Premier opublikował wpis na
Facebooku, w którym broni prezesa PiS. Skandal z cenzurą w Trójce nazywa "tematem zastępczym":
"Cały świat walczy z niespotykanym zagrożeniem, jakie niesie koronawirus. Ludzie tracą pracę, zdrowie i życie, światowa gospodarka zwalnia w tempie, jakiego nikt od dziesięcioleci nie widział.
Pomimo dramatu, z jakim świat musi się mierzyć, wciąż i wciąż pojawiają się tak zwane "tematy zastępcze
", przez które niekiedy umyka nam sedno" - pisze Morawiecki.
"A dla mnie sednem publicystycznej gorączki i manipulacji ostatnich godzin nie jest żaden utwór muzyczny.

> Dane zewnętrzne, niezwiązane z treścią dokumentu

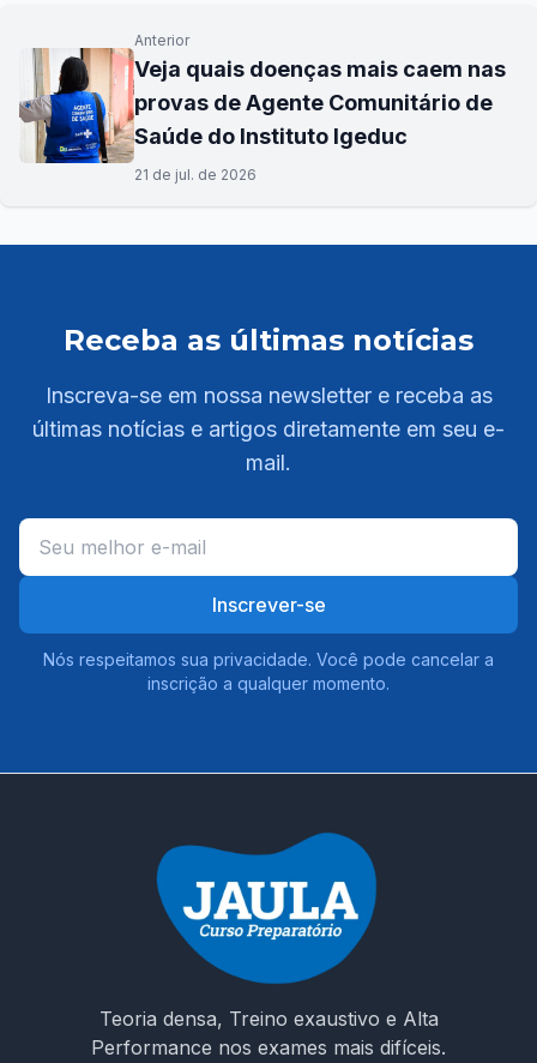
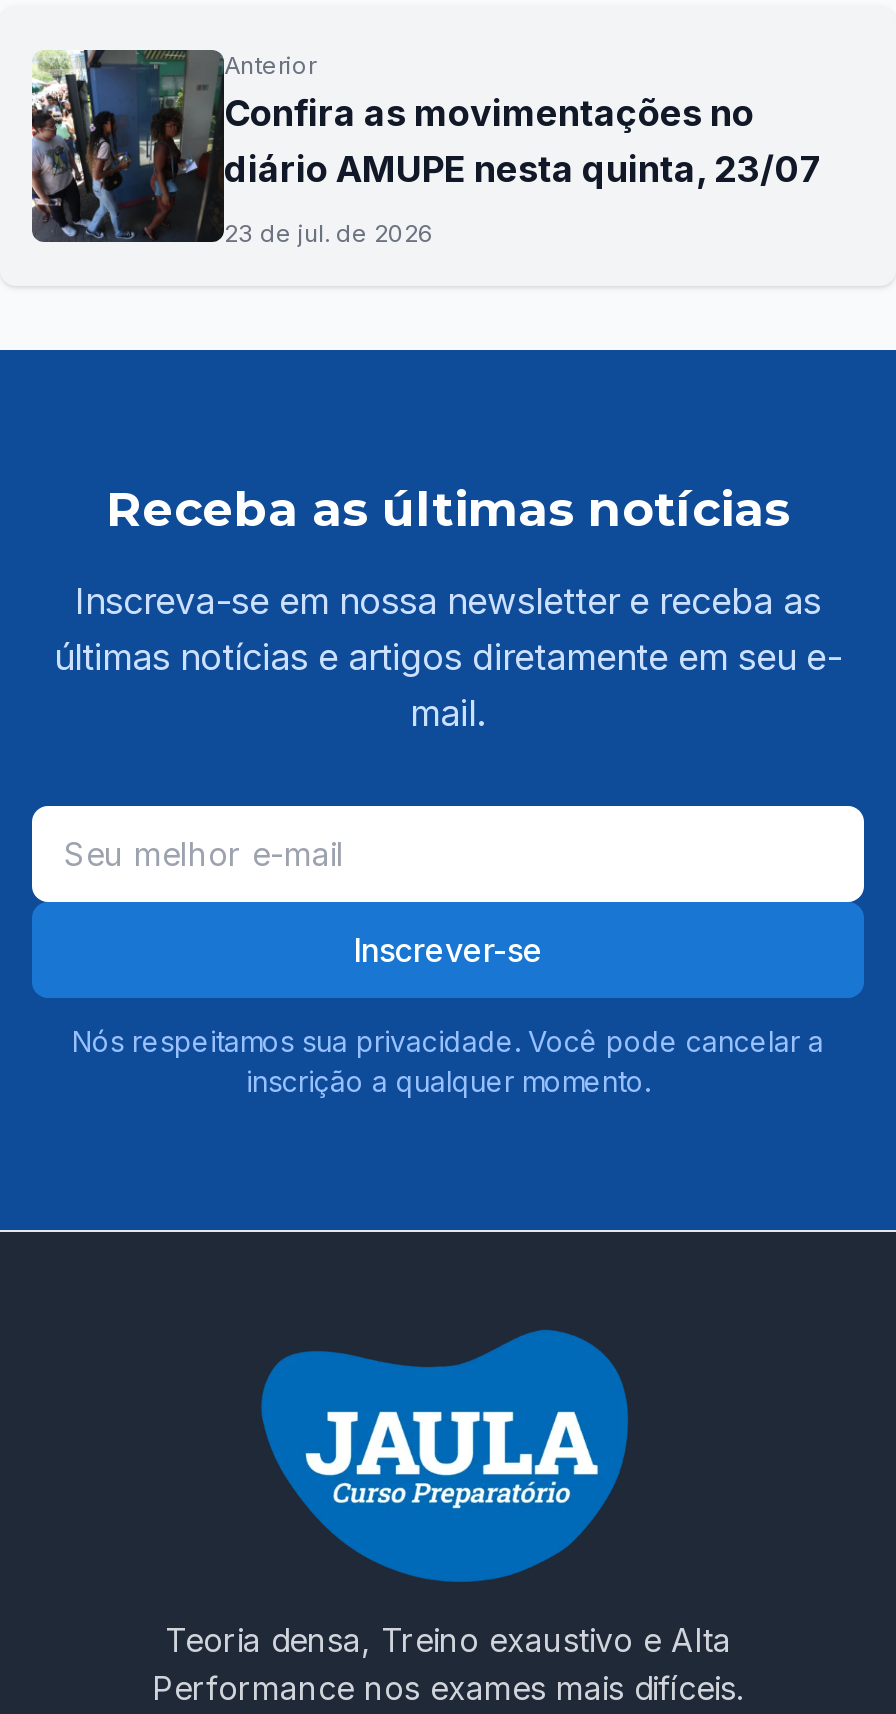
[19,31,506,164] [image] | Veja quais doenças mais caem nas | provas de Agente Comunitário de | Saúde do Instituto Igeduc -> [30,48,822,244] [image] | Confira as movimentações no | diário AMUPE nesta quinta, 23/07
[134,166,257,184] 21 de jul. de 2026 -> [224,218,434,248] 23 de jul. de 2026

Sednem jest to, jak państwo polskie, jego przedstawiciele bez względu na barwy polityczne
, wreszcie my wszyscy jako Wspólnota, odnosimy się do wydarzeń w życiu naszej zbiorowości przełomowych. I tak jak niepojęte byłoby, gdybyśmy jutro nie uczcili godnie 100. urodzin naszego Wielkiego Rodaka - Karola Wojtyły, Jana Pawła II - tak trudno mi pojąć kwestionowanie godnego uczczenia rocznicy Katastrofy Smoleńskiej. Zarówno ostatniej - już dziesiątej - jak i każdej innej" - dodał.
Morawiecki twierdzi, że "odwiedzenie grobów i pomników Ofiar Katastrofy Smoleńskiej było, jest i będzie naszą powinnością":
"
Powiem bardzo wyraźnie: TAK, odwiedzenie grobów i pomników Ofiar Katastrofy Smoleńskiej było, jest i będzie naszą powinnością
.
Nawet w czasie epidemii.
Bez takich gestów państwo staje się grupą ludzi realizujących cele zredukowane wyłącznie do zapewnienia minimum egzystencji lub jakichś ekonomicznych interesów A naród staje się tylko grupą osób posługujących się tym samym językiem. Staje się narodem bez ciągłości, bez wspólnego przywiązania do tego, co ważne, wielkie i co niesie ponadczasowe wartości. Nie chciałbym żyć w takiej Polsce. Jako Premier i jako obywatel wierzę, że Polska i Polacy nigdy nie dadzą się zredukować do takiego" - stwierdził Morawiecki.